Gemini Embedding 2: Gemini의 네이티브 멀티모달 임베딩 모델

초록

본 논문에서는 비디오, 오디오, 이미지, 텍스트 모달리티를 통합 표현 공간에 임베딩할 수 있는 네이티브 멀티모달 임베딩 모델인 Gemini Embedding 2를 소개한다. Gemini의 멀티모달 능력을 활용하여, 다양한 작업에 걸쳐 잘 일반화되는 이러한 모든 모달리티에 걸친 임의의 인터리브 입력 조합에 대한 임베딩을 생성한다. 다중 작업, 다중 단계 훈련 설정에서 대규모 대조 학습을 적용함으로써, 다양한 작업으로 구성된 단일 모달, 교차 모달 및 멀티모달 검색을 포함한 주요 임베딩 벤치마크에서 최고 수준의 성능을 달성한다. 제안된 임베딩 모델은 다양한 작업에서 MSCOCO R@1 62.9, Vatex NDCG@10 68.8, MTEB 다국어 69.9, MTEB Code 84.0의 강력한 성능을 보여주며, 특화 모델들의 성능을 능가한다. 이러한 통합된 능력은 Gemini Embedding 2를 RAG, 추천 및 검색과 같은 다운스트림 사용 사례에 유망한 후보로 만든다. 또한, 천문학 및 생명과학에서부터 순수 예술 및 요리 예술에 이르기까지 여러 분야에서의 강력한 제로샷 성능은 특수 도메인에서도 높은 신뢰성을 지닌 즉시 사용 가능한 표현 모델로서의 입지를 확립한다.

English

We introduce Gemini Embedding 2, a native multimodal embedding model that allows embedding video, audio, image, and text modalities in a unified representation space. We leverage the multimodal capabilities of Gemini to produce embeddings for arbitrary combinations of interleaved inputs across all these modalities that generalize well across a wide variety of tasks.
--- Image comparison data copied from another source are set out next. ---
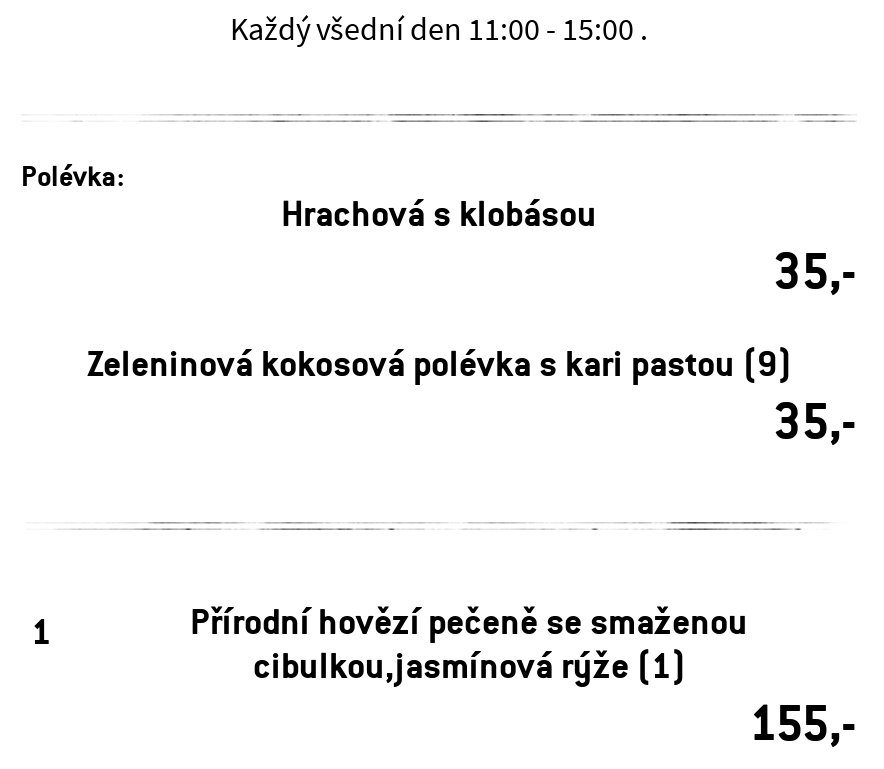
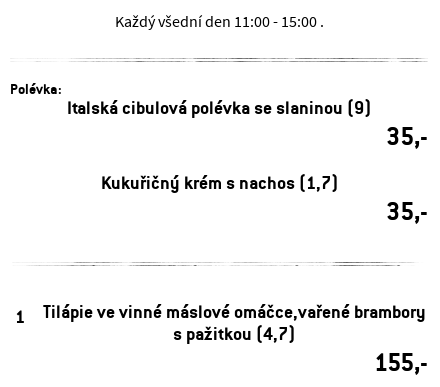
- Hrachová s klobásou
+ Italská cibulová polévka se slaninou (9)

- Zeleninová kokosová polévka s kari pastou (9)
+ Kukuřičný krém s nachos (1,7)

- Přírodní hovězí pečeně se smaženou
- cibulkou,jasmínová rýže (1)
+ Tilápie ve vinné máslové omáčce,vařené brambory
+ s pažitkou (4,7)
Applying large-scale contrastive learning in a multi-task multi-stage training setup, we achieve state-of-the-art performance on key embedding benchmarks including unimodal, cross-modal, and multimodal retrieval spanning a diverse set of tasks. We show that our embedding model demonstrates strong performance (with a score of 62.9 R@1 on MSCOCO, 68.8 NDCG@10 on Vatex, 69.9 on MTEB multilingual and 84.0 on MTEB Code) across a variety of tasks surpassing the performance of specialized models. These unified capabilities make Gemini Embedding 2 a promising candidate for downstream use cases such as RAG, recommendation and search. Furthermore, its robust zero-shot performance across distinct fields - from astronomy and bioscience to fine arts and the culinary arts - establishes it as a highly reliable, out-of-the-box representation even for specialized domains.